During an interview with RN #1 on 5/18/11 at 1:30 pm it was confirmed there was no wound consult ordered for Patient #2 and no measurements of Patient #2's wounds had been completed.

Patient #3

Record review on revealed Patient #3 was admitted on [DATE] with diagnoses that included [DIAGNOSES REDACTED]

Review of the admission assessment, dated 12/1/10, revealed Patient #3 had 3 pressure ulcers on coccyx and right buttocks. The patient's history and physical of 12/1/10 revealed the Patient was admitted with "open stage IV wounds of the ischium bilaterally and the sacrum with some pink granulation tissue within each wound. Scant amount of thick white discharge coming from the left ischial wound which appears to track to bone." Further review of the history and physical revealed, "We will involve the Wound Consult Service to help in management..."

During an interview on 4/22/11 at 1:50 pm, RN #2 confirmed there was no record of the Wound Care RN seeing the patient and no measurements were or had been taken of the wound during the Patient's stay at the facility.

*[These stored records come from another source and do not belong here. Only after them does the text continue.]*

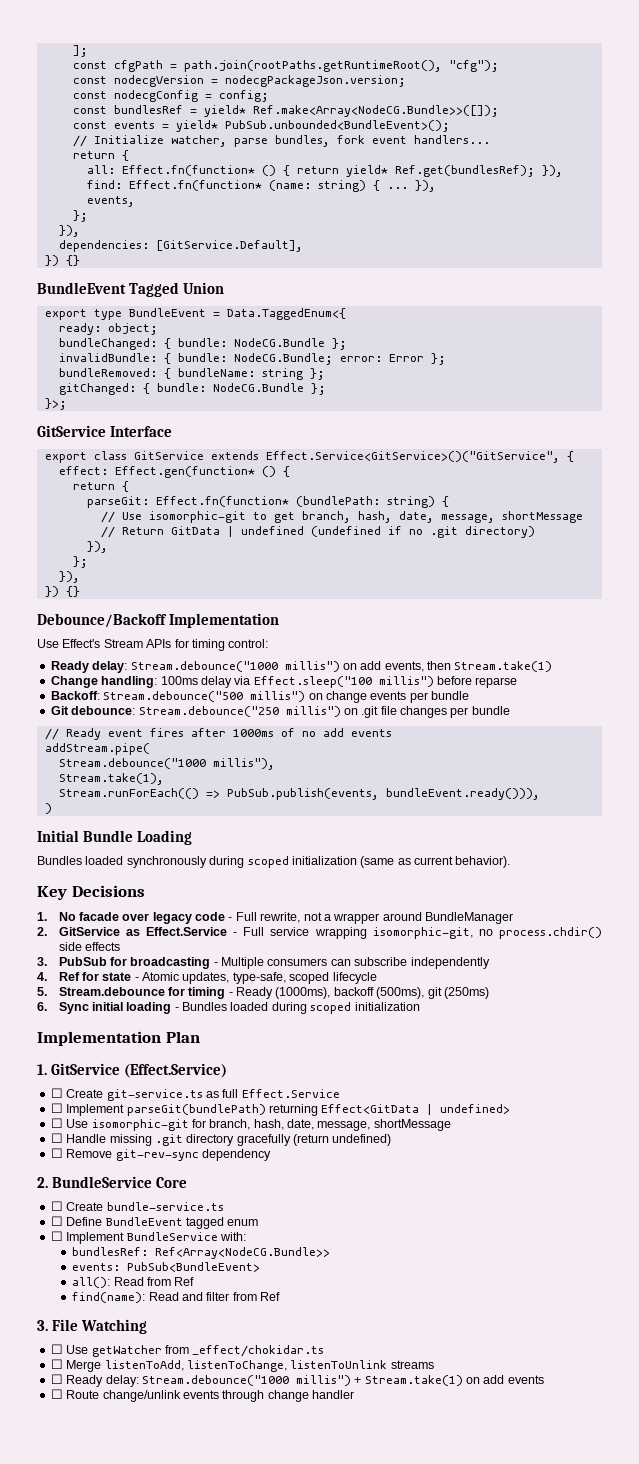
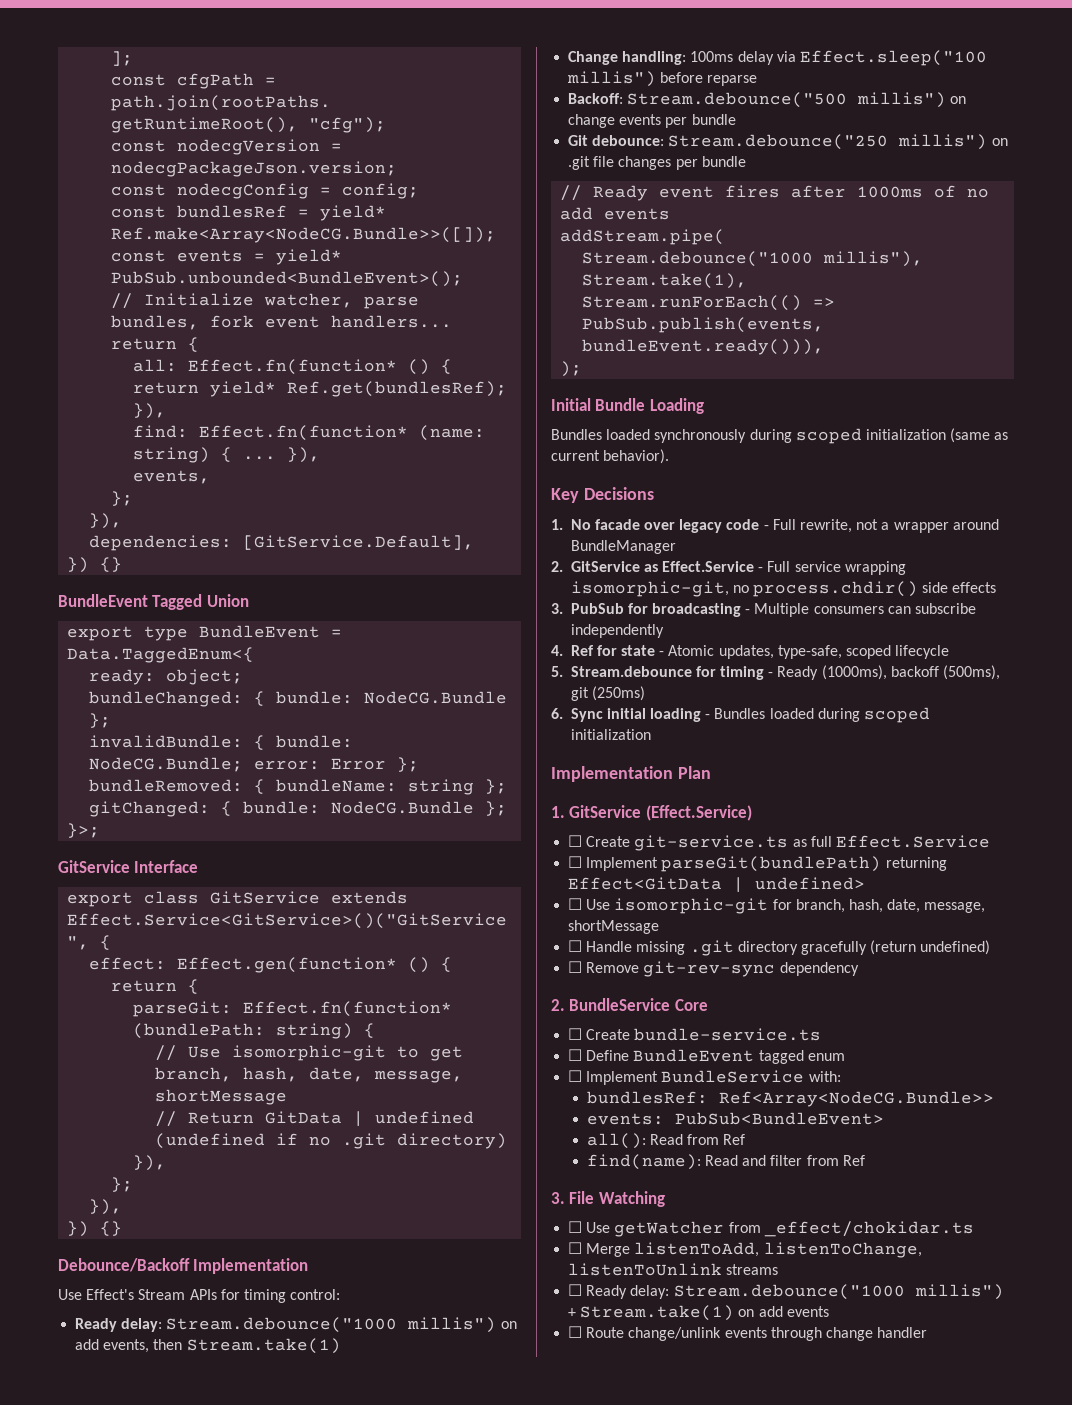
- )
+ );

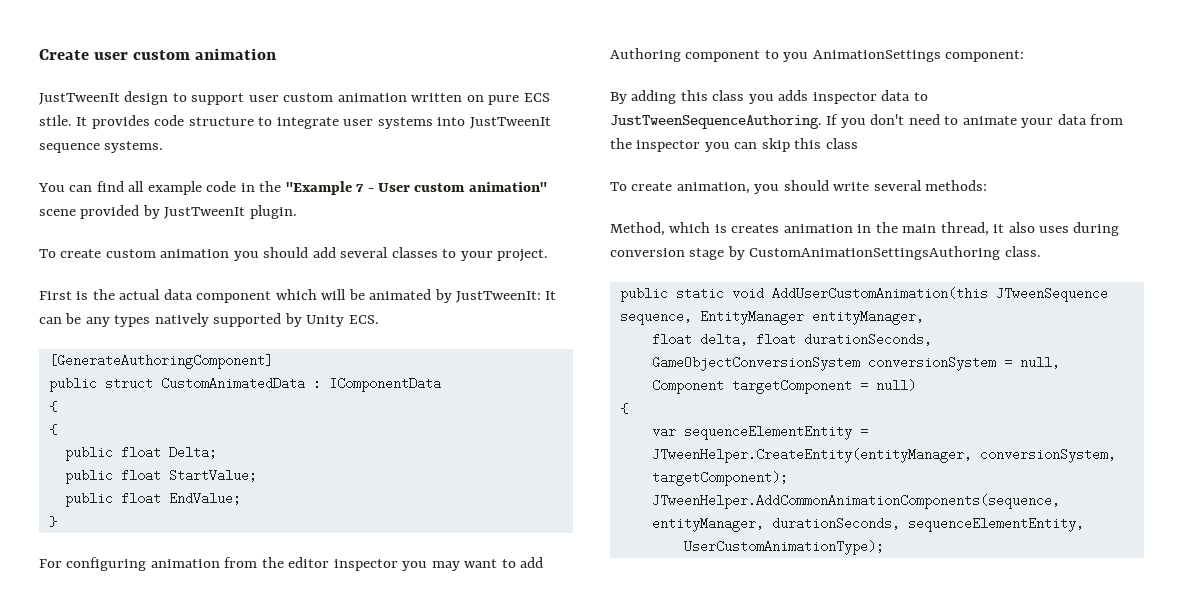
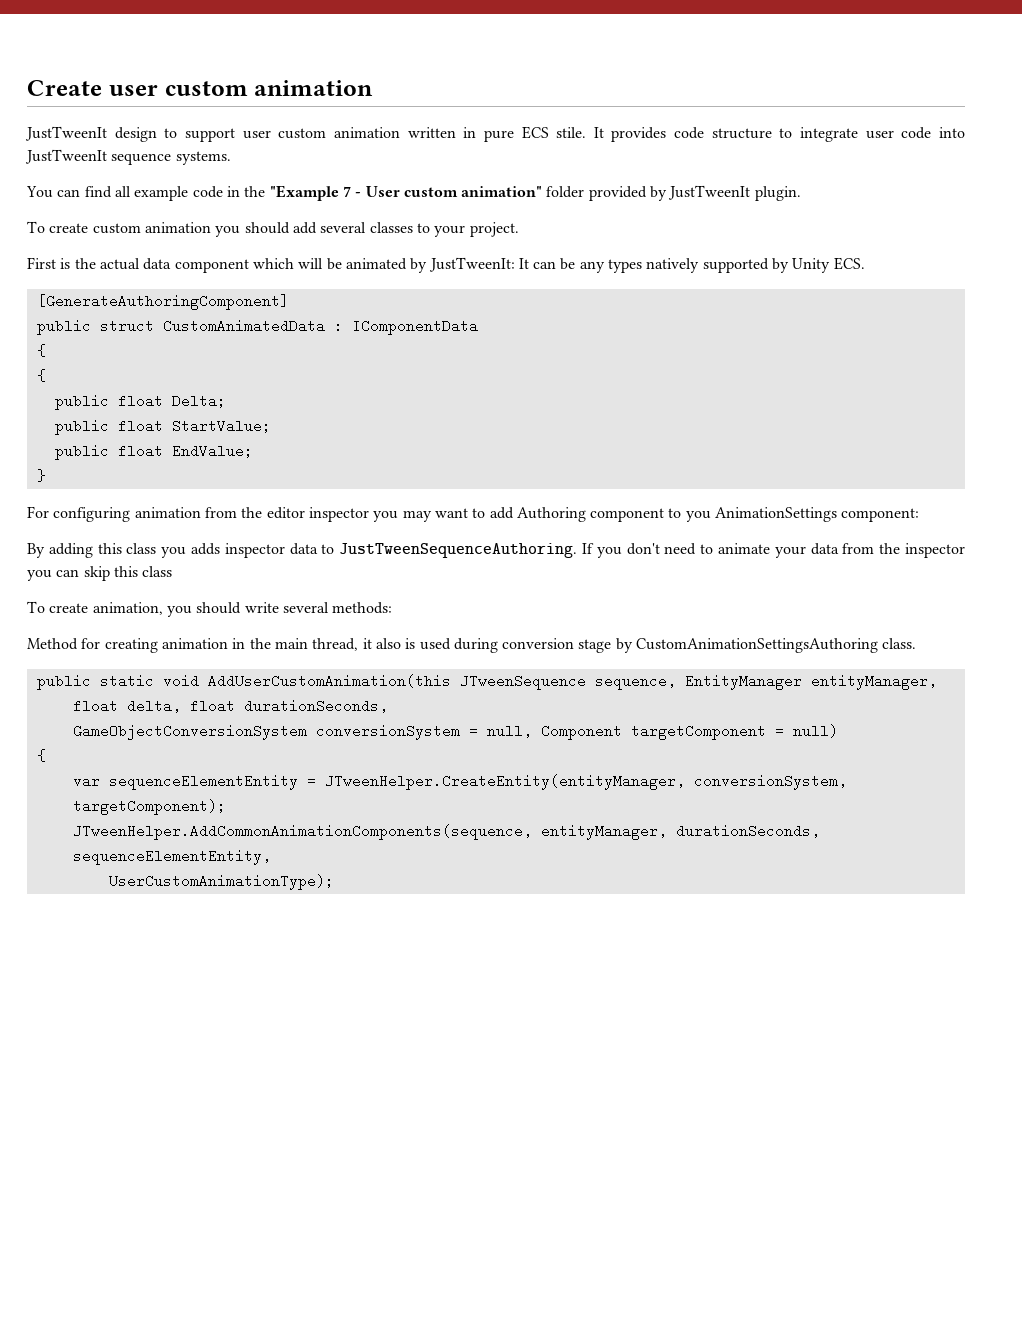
- JustTweenIt design to support user custom animation written on pure ECS stile.
+ JustTweenIt design to support user custom animation written in pure ECS stile.
- It provides code structure to integrate user systems into JustTweenIt sequence systems.
+ It provides code structure to integrate user code into JustTweenIt sequence systems.
- You can find all example code in the "Example 7 - User custom animation" scene provided by JustTweenIt plugin.
+ You can find all example code in the "Example 7 - User custom animation" folder provided by JustTweenIt plugin.
- Method, which is creates animation in the main thread, it also uses during conversion stage by CustomAnimationSettingsAuthoring class.
+ Method for creating animation in the main thread, it also is used during conversion stage by CustomAnimationSettingsAuthoring class.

Further record review revealed that, until 12/8/10 at 3:45 pm when the Wound RN did wound teaching to the family, there was no documentation the Wound RN had been consulted regarding the Patient's wounds.

Patient #4

Record review on 4/22/11 revealed Patient #4 was admitted on [DATE] with diagnoses that included [DIAGNOSES REDACTED]" A wound consult was ordered on [DATE]. Review of the "ANMC Adult Inpatient Acute Care Daily Flowsheet" revealed the Patient had a "Stage III Decub." Patient #4 was discharged to home with Home Health services, which included wound therapy. Further record review revealed no documentation of wound measurements or sizing from 2/10/11-2/14/11. During an interview on 5/18/11 at 1:35 pm, RN #1 confirmed that the Patient did not have any wound measurements or sizing during the hospital stay and was discharged with a stage III decubitus ulcer.

During an interview with the Wound Care RN on 4/22/11 at 3:45 pm, she stated she did not see Patient #4, as she was out of town during the Patient's hospital stay.

During an interview on 5/18/11 at 1:15 pm with RN #s 1 and 3, they stated the facility uses the "Guidelines for Staging of Pressure Ulcers" and the "Wound Assessment Checklist". RN #3 added that nurses should contact the Wound Care RN if they have questions about patients' pressure ulcers.

Review of the "Wound Assessment Checklist" revealed guidelines for documenting the following: location; size; dressing used; stage; pressure redistribution; nutritional assessment; drainage (amount/color/odor); viable tissue in wound; and undermining/tunneling.